Consumer advocate refutes attack on bureau
Nevada’s consumer advocate Tim Hay on Tuesday defended the Nevada Bureau of Consumer Protection against a critical audit charging he relies too much on consultants and said at least one major recommendation by auditors would violate state law.
The Bureau of Consumer Protection was sharply criticized by the Executive Branch Internal Audits Division in a draft audit obtained by the Nevada Appeal for spending more on consultants each year than all but 10 other states — $539,000 in fiscal 2003. In his response, Hay quoted numerous legislative hearings during creation of the consumer advocate’s office and the bureau to prove it was intended for the office to rely on consultants for highly-specialized, technical help in utility cases rather than hiring full-time experts in all those different fields.
The testimony includes statements as far back as 1980 when Assemblyman Bob Rusk, R-Reno, said the intent was for the state to hire highly specialized experts “on an as-needed basis.”
Randolph Townsend, who proposed the consumer advocate for utility cases before his election as a Reno Senator, testified before the same committee that “the heart of consumer advocacy is the authority and the money to bring in outside experts whose areas of specialty fit the merits of the case on hand.”
Hay argued any change to force more reliance on less specialized but full-time staff would hurt the advocate’s ability to defend utility consumers from excessive rate hikes.
He said he believes the audit recommendation that the deceptive trade practices unit be moved from his office to the Nevada Attorney General’s criminal justice division would violate state law which, in 1997, specifically put deceptive trade investigations under the Bureau of Consumer Protection.
He also questioned the attorney general’s authority to force his office to move into a new building next to the main offices and charged that a member of Attorney General Brian Sandoval’s staff had directed buildings and grounds to refuse to help evaluate the merits of relocation — “which appears to inappropriately interfere with the duties of the buildings and grounds division and to be an unwarranted assertion of authority over another state agency.”
The response was the latest event in a power struggle between Hay and Sandoval. The bureau is part of the state’s Attorney General’s Office and the consumer advocate is appointed by the attorney general. But to provide him some autonomy, the Legislature made the post a four-year term appointment and provided the office with substantial independence. Hay, appointed by Sandoval’s predecessor Frankie Sue Del Papa, serves until 2005.

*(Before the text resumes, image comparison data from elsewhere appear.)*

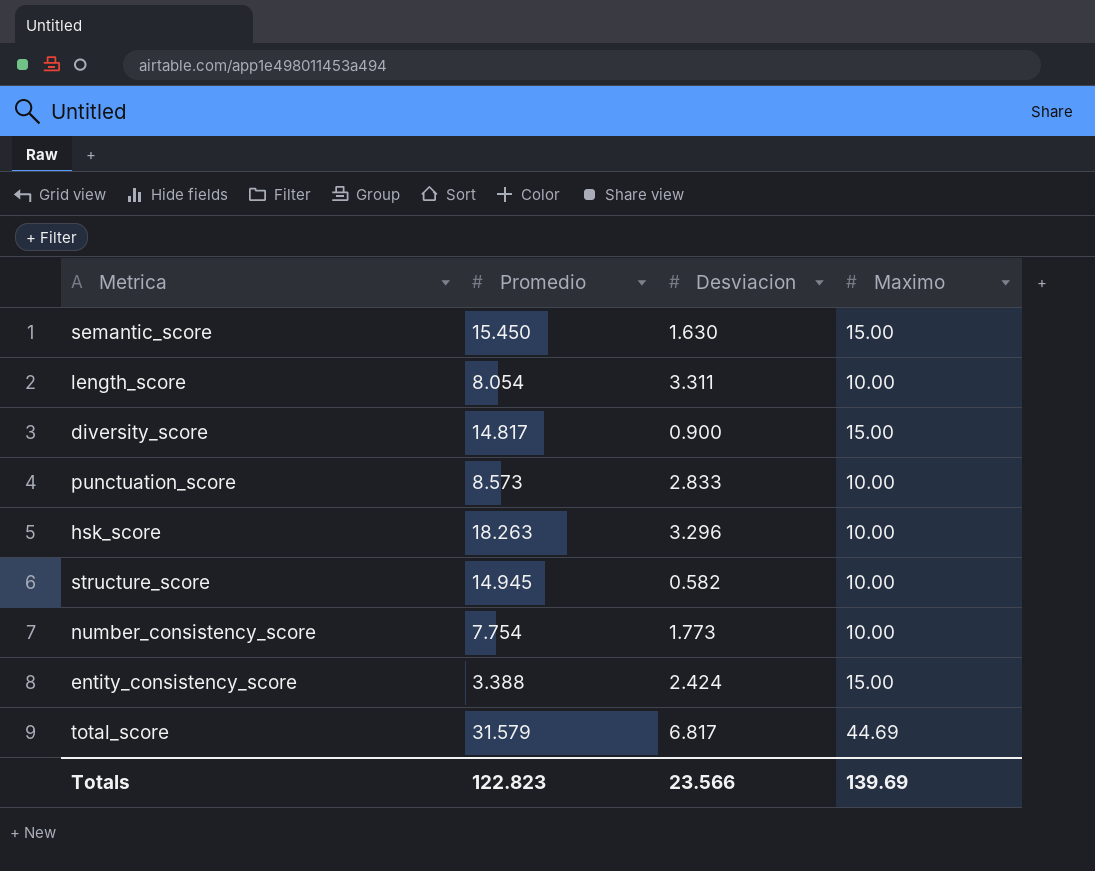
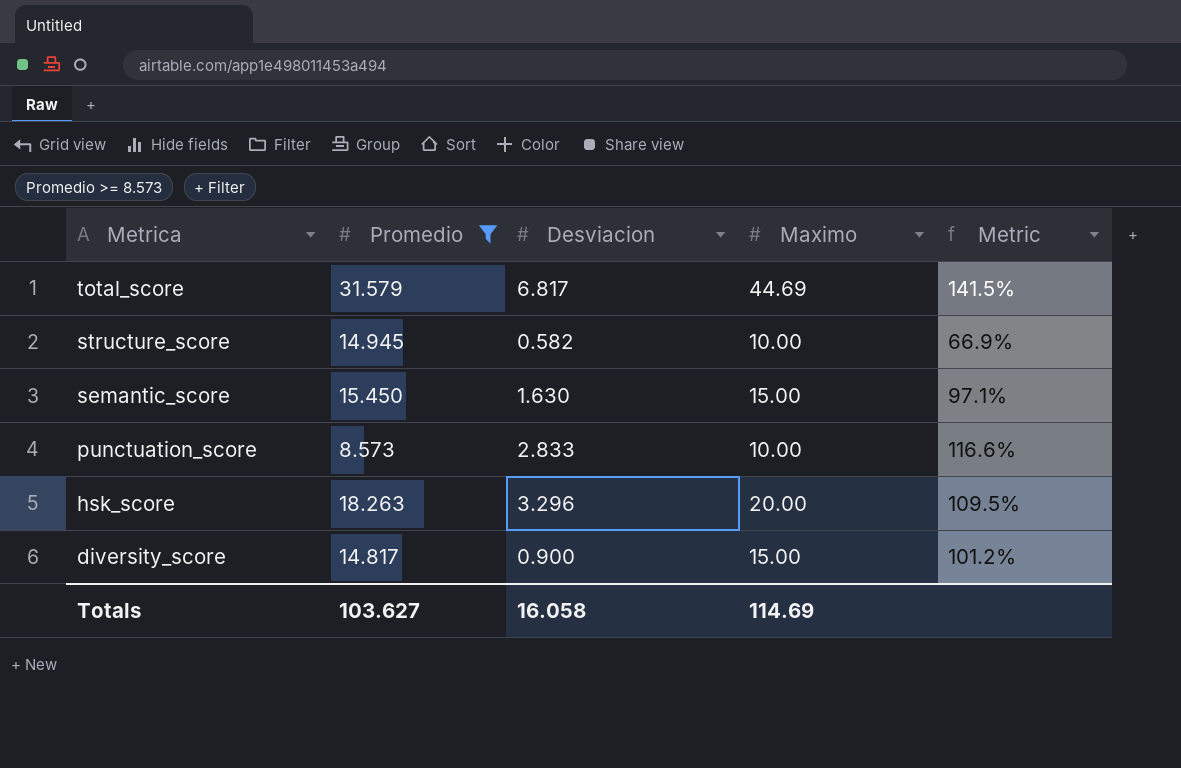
filter: none -> Promedio >= 8.573
row order: none -> Metrica descending
column Metric | formula: none -> [Maximo] / [Promedio]
hsk_score | Maximo: 10.00 -> 20.00
Totals | Promedio: 122.823 -> 103.627
Totals | Desviacion: 23.566 -> 16.058
Totals | Maximo: 139.69 -> 114.69

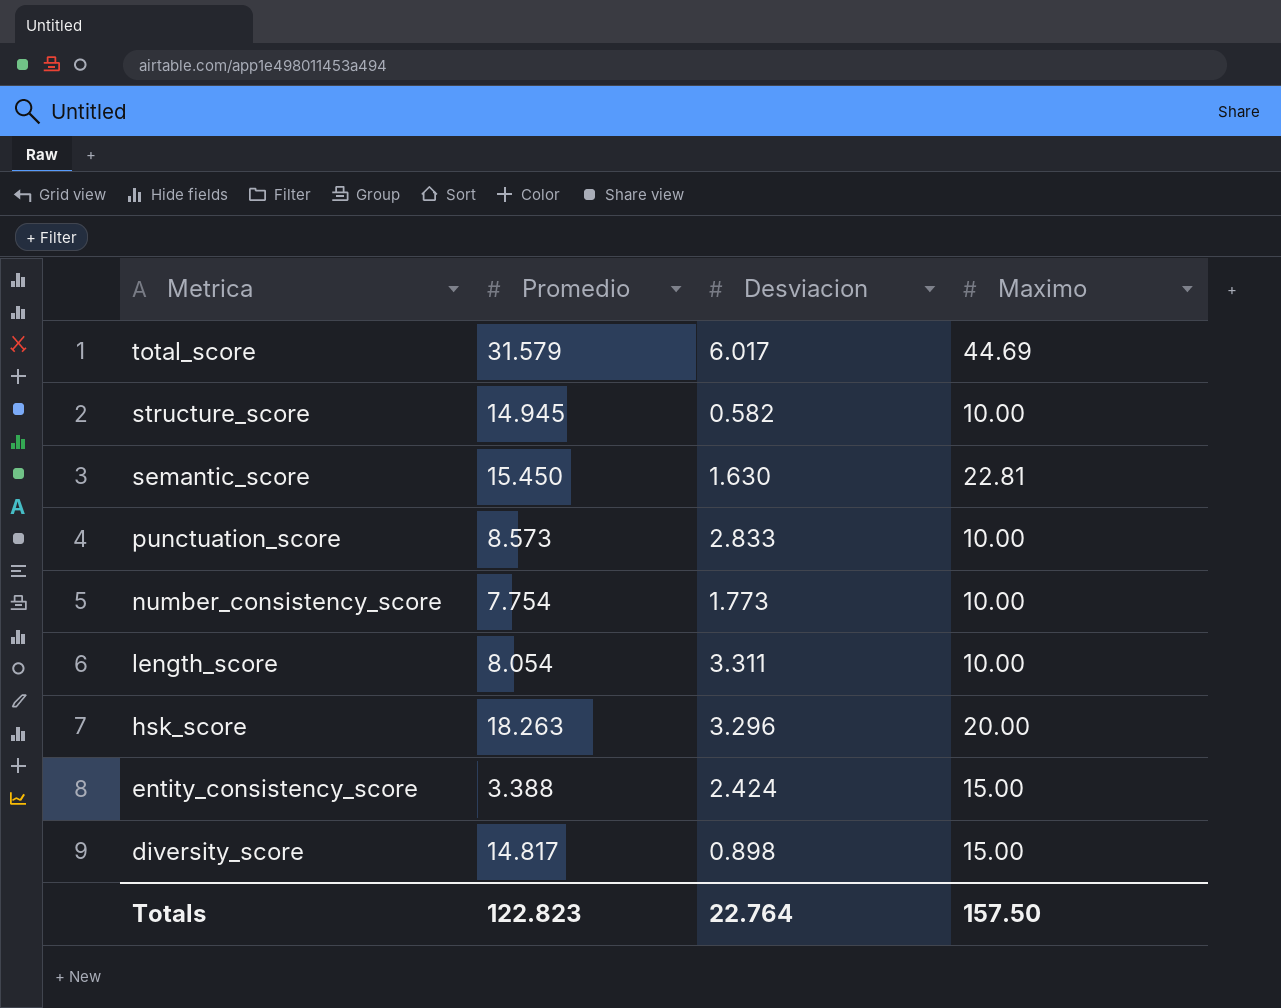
filter: Promedio >= 8.573 -> none
column Metric | formula: [Maximo] / [Promedio] -> none
total_score | Desviacion: 6.817 -> 6.017
semantic_score | Maximo: 15.00 -> 22.81
diversity_score | Desviacion: 0.900 -> 0.898
Totals | Promedio: 103.627 -> 122.823
Totals | Desviacion: 16.058 -> 22.764
Totals | Maximo: 114.69 -> 157.50

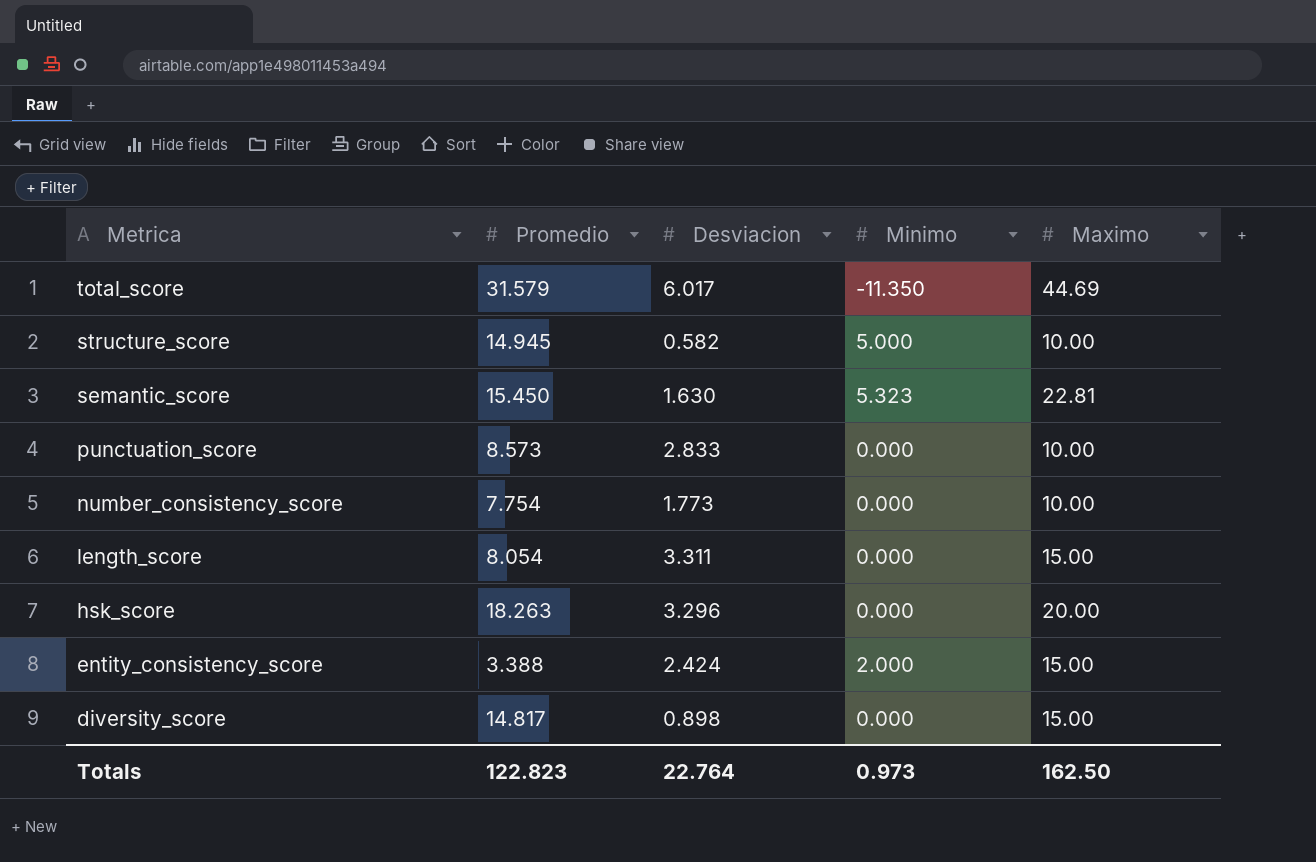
column Minimo | position: none -> 4
length_score | Maximo: 10.00 -> 15.00
Totals | Maximo: 157.50 -> 162.50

Sandoval requested the audit.
Hay also rejected a number of allegations made by auditors that his office used or accounted for funds incorrectly. Hay pointed out that specific expenditures criticized by auditors were authorized by the Board of Examiners — where Sandoval is one of three voting members — not by his office. Auditors also complained excess money wasn’t properly or timely reverted from that special account — which receives all fines, forfeitures and settlement payments — to the general fund.
“Please note that the special account is not a (bureau) account,” Hay’s response states. “It is the attorney general’s special account.”
He pointed out in that and several other instances, auditors were objecting to accounting procedures requested or mandated by the Legislative Counsel Bureau and the state budget division — not by his office.